One of my clients kindly asked for some nutrition advice regarding her younger teenage son as he wants to lose weight and join her weight loss journey. Everyone needs an individualized approach to their nutritional goals but I wanted to share my general guidelines in case there are other parents here that are unsure on how to go about this.
 
Firstly, I recommend staying away from the concept of "dieting" or calorie counting at the start. It can be very overwhelming for a tween/ younger teen and often ends up having a negative impact on their relationship with food well into adulthood. I would rather focus on making "health" their ultimate goal. Teaching them about macros and how to build a healthy meal instead is a great start.
 
Here are a few healthy eating and lifestyle guidelines to support:
  • 7-8 hours of sleep each night (important for supporting growth and limiting sugar cravings the next day)
  • Avoid skipping meals (especially breakfast)
  • Eat 2 fruit a day and 3 or more different vegetables each day (3 x 1/2 cup servings)
  • Drink lots of water (2L/ 70oz per day)
  • Include a protein source with each meal (eggs, cottage cheese, Greek yogurt, chicken, meat, fish, ham/ turkey deli meat, tuna, legumes, tofu etc.)
  • Limit all sugary carbonated drinks and juices
  • Treat foods/ processed foods (such as chocolates, crisps, candy, cookies) should either be limited to 1-2 days a week or eaten in smaller portion-controlled amounts
  • Encourage an increase in activity levels by playing sports that they enjoy (a great distraction from the kitchen as well as important for building muscle and burning calories)
  • Limit their screen time during the day as that reduces activity levels
  • Encourage them to spend time on hobbies/ activities that are unrelated to food.
  • Enjoy main meals together as a family and without distractions (TV, cell phones etc.)
  • Encourage them to join you in the kitchen to learn more about food, cooking, meal prepping and planning their favorite meals for the week.
  • Discuss the importance of healthy meal choices with the whole family and try to make sure that they don't feel isolated around meal times.

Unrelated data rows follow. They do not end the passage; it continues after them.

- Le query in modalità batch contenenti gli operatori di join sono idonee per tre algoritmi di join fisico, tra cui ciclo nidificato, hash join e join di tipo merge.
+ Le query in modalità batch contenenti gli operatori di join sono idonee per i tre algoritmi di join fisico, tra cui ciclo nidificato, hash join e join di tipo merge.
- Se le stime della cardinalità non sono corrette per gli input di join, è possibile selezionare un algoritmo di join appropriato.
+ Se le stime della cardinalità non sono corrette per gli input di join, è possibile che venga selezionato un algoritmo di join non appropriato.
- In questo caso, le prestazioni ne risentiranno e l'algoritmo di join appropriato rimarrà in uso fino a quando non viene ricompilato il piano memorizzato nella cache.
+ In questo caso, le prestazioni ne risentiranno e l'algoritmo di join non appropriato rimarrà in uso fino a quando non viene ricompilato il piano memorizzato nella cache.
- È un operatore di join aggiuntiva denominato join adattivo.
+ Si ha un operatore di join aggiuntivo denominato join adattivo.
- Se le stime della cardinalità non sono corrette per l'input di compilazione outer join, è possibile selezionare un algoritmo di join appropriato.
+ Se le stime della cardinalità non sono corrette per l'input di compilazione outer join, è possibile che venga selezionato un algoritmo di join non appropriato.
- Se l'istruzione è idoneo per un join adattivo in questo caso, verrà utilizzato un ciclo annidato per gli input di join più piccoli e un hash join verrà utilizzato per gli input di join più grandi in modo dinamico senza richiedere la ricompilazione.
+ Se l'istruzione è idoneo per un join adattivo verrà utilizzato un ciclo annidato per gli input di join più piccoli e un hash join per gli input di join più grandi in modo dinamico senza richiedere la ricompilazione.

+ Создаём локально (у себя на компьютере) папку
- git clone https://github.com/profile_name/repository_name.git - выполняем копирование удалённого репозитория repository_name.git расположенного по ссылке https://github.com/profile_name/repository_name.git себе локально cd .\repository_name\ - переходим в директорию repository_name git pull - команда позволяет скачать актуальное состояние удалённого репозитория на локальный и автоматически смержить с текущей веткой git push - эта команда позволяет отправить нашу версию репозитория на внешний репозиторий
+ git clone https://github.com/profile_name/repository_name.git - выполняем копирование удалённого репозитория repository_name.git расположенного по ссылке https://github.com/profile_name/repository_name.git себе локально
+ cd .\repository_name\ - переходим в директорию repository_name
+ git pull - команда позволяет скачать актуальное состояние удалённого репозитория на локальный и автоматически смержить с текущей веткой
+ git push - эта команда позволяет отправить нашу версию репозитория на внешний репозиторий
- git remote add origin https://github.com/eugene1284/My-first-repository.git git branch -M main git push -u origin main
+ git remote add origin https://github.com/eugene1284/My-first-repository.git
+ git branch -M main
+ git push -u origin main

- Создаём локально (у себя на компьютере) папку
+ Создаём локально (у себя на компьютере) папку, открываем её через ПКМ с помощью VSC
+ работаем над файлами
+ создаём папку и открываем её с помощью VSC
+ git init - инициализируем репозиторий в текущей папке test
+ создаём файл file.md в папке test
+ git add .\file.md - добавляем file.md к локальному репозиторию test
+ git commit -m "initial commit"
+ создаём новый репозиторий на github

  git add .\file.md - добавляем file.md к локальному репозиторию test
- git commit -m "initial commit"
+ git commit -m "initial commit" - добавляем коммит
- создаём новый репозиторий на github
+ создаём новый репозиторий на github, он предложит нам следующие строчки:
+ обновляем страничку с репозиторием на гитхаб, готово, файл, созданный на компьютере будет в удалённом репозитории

  • Discussions around body weight should be more positive and focused on what the body can do, the importance of healthy food to fuel the brain, to play sport better and to nourish the body the best way possible.
  • Instead of tracking, you could encourage them to use a food journal where they write down their meals for a week or two (or to plan their meals/ snacks ahead of time) which will help them to analyze and review their dietary intake.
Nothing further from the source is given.